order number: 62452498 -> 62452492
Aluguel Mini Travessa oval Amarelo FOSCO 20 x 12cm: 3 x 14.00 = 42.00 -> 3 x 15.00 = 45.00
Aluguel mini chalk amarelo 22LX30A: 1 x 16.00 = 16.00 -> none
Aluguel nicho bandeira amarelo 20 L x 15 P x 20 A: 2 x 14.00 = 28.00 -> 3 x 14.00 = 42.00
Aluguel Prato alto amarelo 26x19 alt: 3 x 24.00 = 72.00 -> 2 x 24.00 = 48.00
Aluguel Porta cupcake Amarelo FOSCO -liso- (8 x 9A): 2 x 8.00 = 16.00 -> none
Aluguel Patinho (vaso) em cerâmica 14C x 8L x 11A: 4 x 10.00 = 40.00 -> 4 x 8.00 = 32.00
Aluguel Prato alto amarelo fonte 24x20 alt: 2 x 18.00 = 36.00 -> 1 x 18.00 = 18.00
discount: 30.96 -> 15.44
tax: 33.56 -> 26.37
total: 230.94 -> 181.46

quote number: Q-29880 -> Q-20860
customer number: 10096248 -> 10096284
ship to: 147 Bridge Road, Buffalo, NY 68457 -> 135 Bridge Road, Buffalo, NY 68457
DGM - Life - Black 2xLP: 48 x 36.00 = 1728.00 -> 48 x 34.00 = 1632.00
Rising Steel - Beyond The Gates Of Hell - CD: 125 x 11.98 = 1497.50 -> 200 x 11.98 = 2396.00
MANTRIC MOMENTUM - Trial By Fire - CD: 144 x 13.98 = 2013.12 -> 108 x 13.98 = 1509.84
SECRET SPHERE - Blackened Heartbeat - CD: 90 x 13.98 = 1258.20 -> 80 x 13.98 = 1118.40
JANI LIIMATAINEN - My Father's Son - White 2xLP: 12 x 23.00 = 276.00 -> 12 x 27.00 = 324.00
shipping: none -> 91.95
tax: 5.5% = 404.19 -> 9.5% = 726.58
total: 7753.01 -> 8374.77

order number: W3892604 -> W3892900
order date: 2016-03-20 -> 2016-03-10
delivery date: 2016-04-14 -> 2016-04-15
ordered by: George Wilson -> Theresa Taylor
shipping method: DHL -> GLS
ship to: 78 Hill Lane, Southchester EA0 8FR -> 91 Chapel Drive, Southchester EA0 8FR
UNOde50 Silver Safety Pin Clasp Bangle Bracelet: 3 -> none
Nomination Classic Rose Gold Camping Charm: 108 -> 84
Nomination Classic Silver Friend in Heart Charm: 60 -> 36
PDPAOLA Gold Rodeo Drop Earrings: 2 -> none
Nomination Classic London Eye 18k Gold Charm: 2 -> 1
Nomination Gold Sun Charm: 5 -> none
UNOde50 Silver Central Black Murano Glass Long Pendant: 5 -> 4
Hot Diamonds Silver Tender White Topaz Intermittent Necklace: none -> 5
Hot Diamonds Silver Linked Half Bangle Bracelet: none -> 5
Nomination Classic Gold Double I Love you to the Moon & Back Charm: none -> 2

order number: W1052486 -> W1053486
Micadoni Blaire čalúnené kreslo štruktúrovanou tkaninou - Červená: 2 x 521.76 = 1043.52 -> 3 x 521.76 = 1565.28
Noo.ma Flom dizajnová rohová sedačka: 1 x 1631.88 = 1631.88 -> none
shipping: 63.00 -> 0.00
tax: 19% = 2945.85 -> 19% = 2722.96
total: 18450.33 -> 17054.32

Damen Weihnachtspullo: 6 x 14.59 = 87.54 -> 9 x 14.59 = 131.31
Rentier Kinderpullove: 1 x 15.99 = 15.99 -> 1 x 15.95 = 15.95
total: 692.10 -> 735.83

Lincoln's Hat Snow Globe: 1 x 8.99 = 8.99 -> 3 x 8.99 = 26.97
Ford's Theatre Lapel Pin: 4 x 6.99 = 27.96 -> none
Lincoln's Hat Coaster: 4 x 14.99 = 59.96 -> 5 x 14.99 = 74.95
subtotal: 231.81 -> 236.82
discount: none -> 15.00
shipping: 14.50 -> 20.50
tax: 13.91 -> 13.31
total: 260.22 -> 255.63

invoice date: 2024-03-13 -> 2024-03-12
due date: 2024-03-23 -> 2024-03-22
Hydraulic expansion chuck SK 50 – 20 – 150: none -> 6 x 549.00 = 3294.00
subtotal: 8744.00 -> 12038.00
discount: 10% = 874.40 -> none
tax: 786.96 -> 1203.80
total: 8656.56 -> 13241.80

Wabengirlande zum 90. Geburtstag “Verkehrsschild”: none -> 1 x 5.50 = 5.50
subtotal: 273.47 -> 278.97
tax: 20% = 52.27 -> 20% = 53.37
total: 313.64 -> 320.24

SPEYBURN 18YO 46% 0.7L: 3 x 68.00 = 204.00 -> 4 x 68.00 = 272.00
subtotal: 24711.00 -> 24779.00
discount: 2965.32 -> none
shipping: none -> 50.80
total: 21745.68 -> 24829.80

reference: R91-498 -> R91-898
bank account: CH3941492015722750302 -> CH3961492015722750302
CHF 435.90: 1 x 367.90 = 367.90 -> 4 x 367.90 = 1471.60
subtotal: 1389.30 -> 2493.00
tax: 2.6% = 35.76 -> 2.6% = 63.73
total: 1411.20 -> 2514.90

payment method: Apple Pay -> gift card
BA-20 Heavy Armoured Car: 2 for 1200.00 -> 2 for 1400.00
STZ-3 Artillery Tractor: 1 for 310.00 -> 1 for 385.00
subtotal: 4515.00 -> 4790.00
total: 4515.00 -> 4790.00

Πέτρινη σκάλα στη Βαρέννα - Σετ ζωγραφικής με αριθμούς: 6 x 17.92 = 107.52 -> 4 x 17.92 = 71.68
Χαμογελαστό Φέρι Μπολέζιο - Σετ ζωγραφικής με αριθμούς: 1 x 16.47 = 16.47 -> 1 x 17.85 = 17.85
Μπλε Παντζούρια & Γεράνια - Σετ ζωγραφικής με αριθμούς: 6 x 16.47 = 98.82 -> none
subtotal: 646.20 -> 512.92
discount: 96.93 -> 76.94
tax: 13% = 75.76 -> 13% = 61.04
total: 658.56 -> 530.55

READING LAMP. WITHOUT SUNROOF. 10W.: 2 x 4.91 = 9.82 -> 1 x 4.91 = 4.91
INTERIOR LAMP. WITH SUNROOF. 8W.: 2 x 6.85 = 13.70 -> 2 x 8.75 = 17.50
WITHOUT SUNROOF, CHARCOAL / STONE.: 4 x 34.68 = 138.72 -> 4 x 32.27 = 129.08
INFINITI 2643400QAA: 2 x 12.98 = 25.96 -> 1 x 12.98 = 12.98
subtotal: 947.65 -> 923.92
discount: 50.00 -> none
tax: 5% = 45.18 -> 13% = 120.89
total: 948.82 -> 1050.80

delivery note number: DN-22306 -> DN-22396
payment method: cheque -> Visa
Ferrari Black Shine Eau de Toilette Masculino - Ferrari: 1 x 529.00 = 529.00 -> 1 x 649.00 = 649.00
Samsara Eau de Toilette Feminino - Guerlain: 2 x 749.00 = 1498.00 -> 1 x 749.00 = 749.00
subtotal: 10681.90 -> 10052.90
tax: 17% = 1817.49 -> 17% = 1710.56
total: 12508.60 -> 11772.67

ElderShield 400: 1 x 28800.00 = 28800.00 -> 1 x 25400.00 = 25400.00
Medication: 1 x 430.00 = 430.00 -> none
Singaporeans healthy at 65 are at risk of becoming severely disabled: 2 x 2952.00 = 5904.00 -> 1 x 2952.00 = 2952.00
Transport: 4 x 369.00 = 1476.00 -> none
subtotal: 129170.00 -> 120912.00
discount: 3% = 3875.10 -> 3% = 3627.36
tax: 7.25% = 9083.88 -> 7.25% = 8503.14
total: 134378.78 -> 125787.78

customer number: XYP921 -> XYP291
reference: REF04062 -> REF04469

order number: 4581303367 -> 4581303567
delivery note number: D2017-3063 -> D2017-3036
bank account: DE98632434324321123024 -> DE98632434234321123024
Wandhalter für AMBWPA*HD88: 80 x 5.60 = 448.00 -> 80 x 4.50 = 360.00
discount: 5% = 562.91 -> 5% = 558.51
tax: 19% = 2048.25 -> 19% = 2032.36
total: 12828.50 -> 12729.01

### [Work required]
Everything from the line with "Ferrari Black Shine" through the line with "Medication: 1 x 430.00 = 430.00 -> none" should be written out exactly as it appears above, end lines included, and nothing outside that range.

### [Result]
Ferrari Black Shine Eau de Toilette Masculino - Ferrari: 1 x 529.00 = 529.00 -> 1 x 649.00 = 649.00
Samsara Eau de Toilette Feminino - Guerlain: 2 x 749.00 = 1498.00 -> 1 x 749.00 = 749.00
subtotal: 10681.90 -> 10052.90
tax: 17% = 1817.49 -> 17% = 1710.56
total: 12508.60 -> 11772.67

ElderShield 400: 1 x 28800.00 = 28800.00 -> 1 x 25400.00 = 25400.00
Medication: 1 x 430.00 = 430.00 -> none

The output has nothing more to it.